To Loh, the citites of Shinjuku in Tokyo as well as Soho in London exhibit different textual qualities. The Japanese are considerably more reserved than Londoners, with a tinge of strong undercurrent. Conversely, London is more expressive and direct in terms of its outlook. Pacing in the cities is one of the more important qualities favoured by Loh, as every step Japanese takes has its own reserved tempo as opposed to the other city. In addition, identities in which the cities assume – both physically and psychologically – are also explored. Lastly, uncertain values – a paradoxical phenomenon experienced by peoples in cultures mixed and appropriated by migration – are also interesting phenomenon which dictates the evolution of the cities.

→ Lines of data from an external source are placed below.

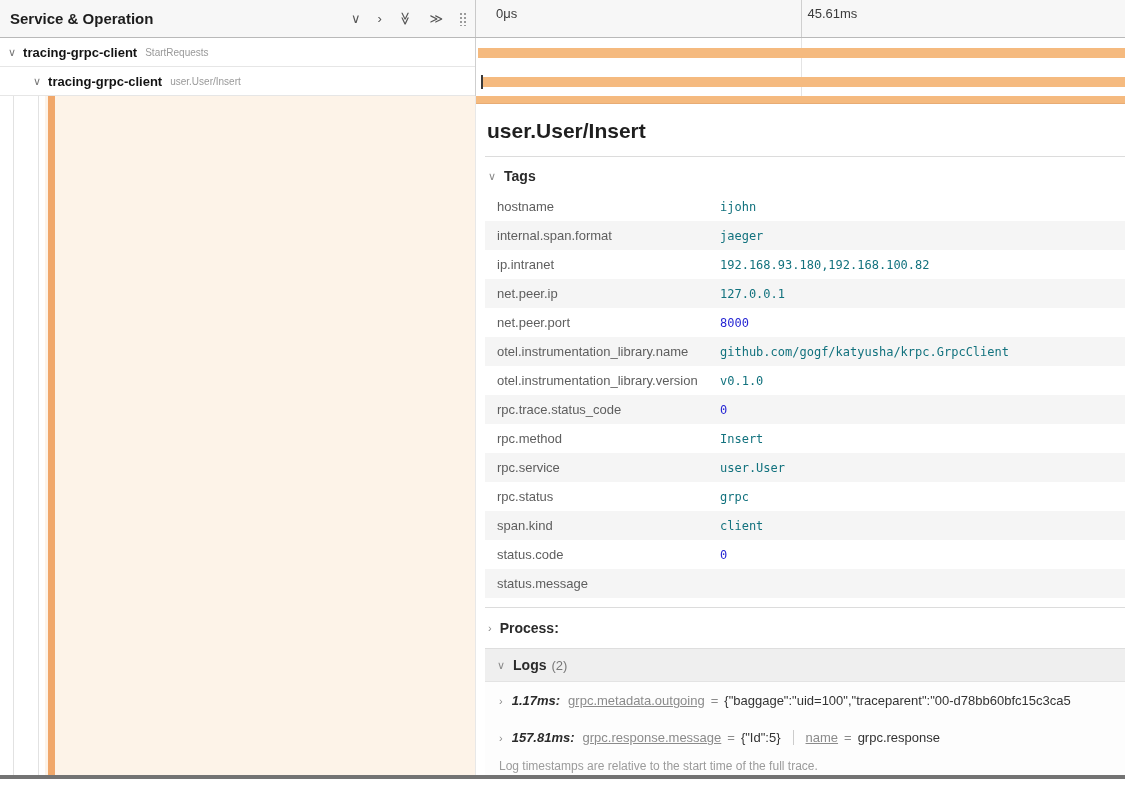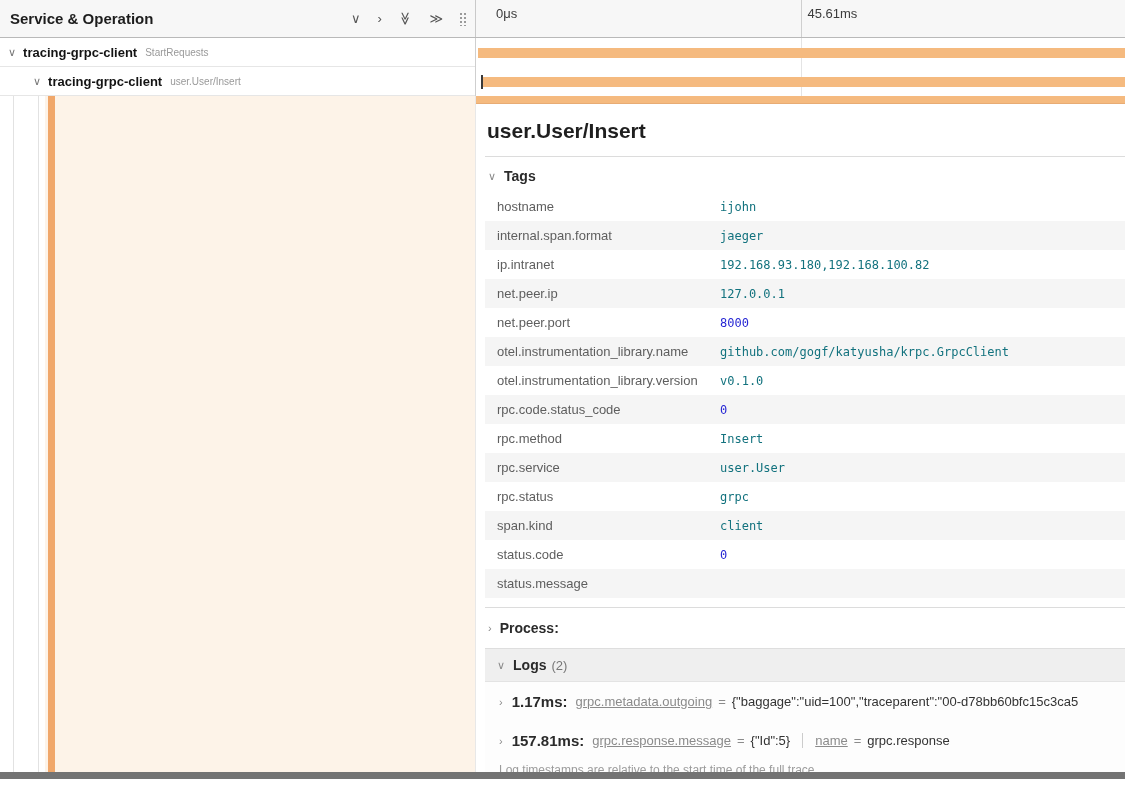"Service & Operation" .app { border-bottom: 7px solid #737373 -> 4px solid #737373 }
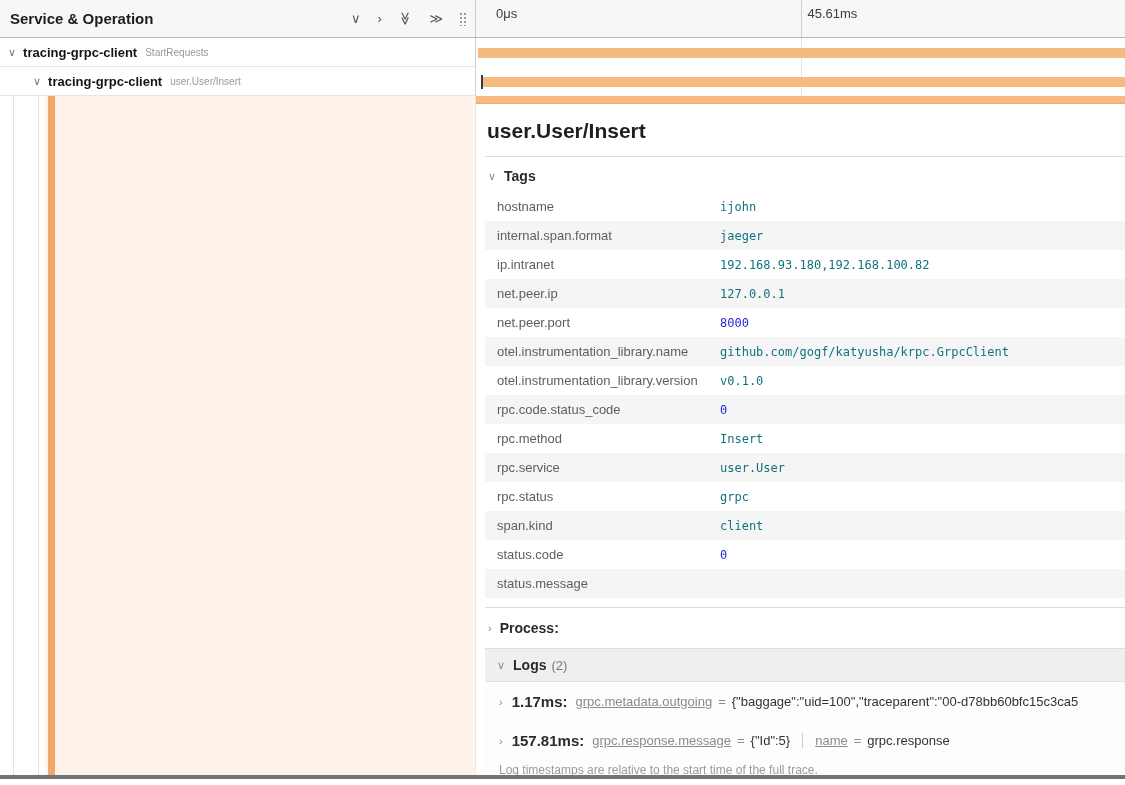"rpc.code.status_code" div.tag-key { text: rpc.code.status -> rpc.trace.status }
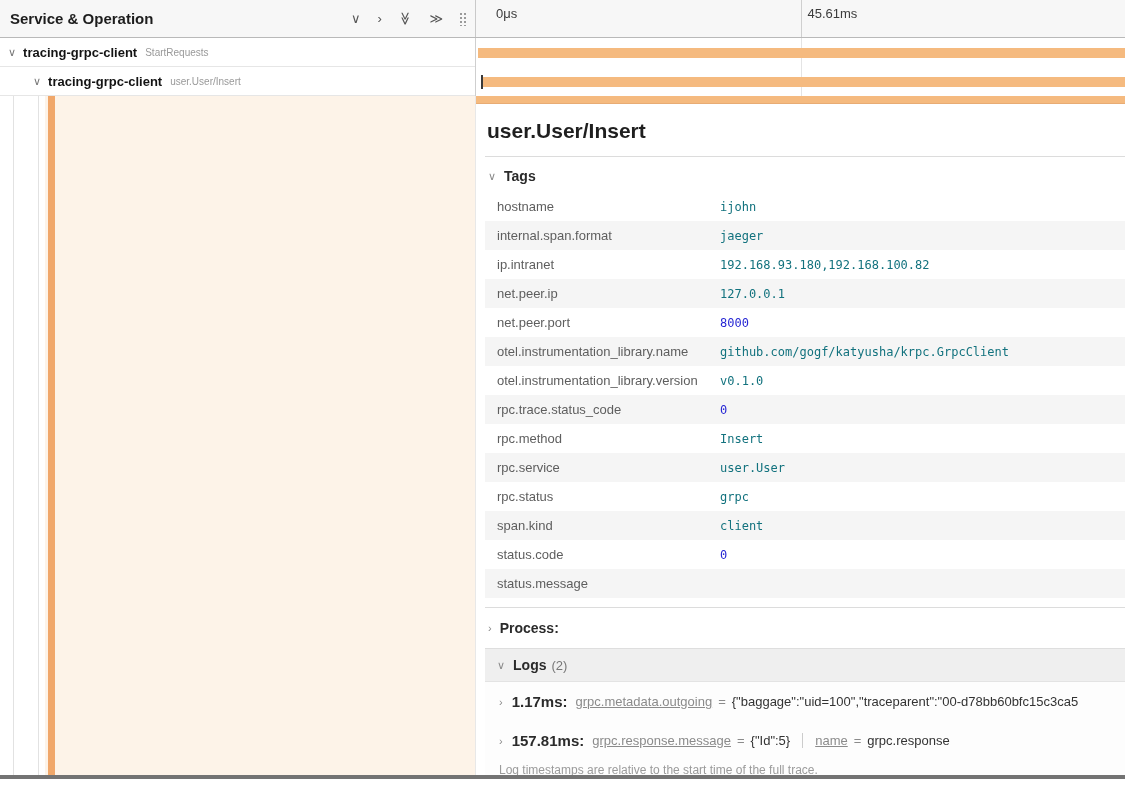"1.17ms:" .log-time { font-size: 15px -> 13px; font-style: none -> italic }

This newly restaged version of From Soho to Shinjuku will be performed by two original cast members, Japanese Kentaro Suyama (founder of tarinainanika) and Ming Low (co-founder of Bi Ma Dance Company), together with a new cast of talented dancers namely Lee Swee Keong (founder & Artistic Director of Nyoba Kan), Loke Soh Kim (former dancer of Hong Kong City Contemporary Dance Company), Chan Yi Jing (former dancer of Hong Kong City Contemporary Dance Company), Choo Tee Kuang (former dancer of Hong Kong City Contemporary Dance Company), Suhaili Micheline (the Best Featured Performer at the 7th BOH Cameronian Arts Awards), Rachel Chew Zi Xin (former dancer of Ballet Jörgen Canada); and Malaysia based Japanese martial arts master, Itsuki Chida. In this collaboration, the participating artists also include award-winning Malaysian musical performer, Yang Wei Han with his new music and visual arrangement for the piece. This is a collaboration among contemporary Malaysia artists from different disciplines.
The other piece is Malaysian dancer-choreographer Ming Low’s Half Man Half Myth. It explores the physical body within a constrained space focusing on the flow of energy, the quality of movements and human expressions in connection to music and lighting. The restaged version of Half Man Half Myth is revived with original live music performed by Malaysia’s musician Gideon Alubakhan, costume designed by Lagenda Leng, lighting designed by Tan Eng Heng; together with a 4-member all male mature dancers including two members of the original cast, Lee Swee Keong (Founder & Artistic Director of Nyoba Kan) and Ming himself. Two new cast members, Wong Jyh Shyong (former dancer of Cloud Gate Dance Theatre of Taiwan & Artistic Director of DPAC Dance Company) and Choo Tee Kuang (former dancer of Hong Kong City Contemporary Dance Company) have also joined.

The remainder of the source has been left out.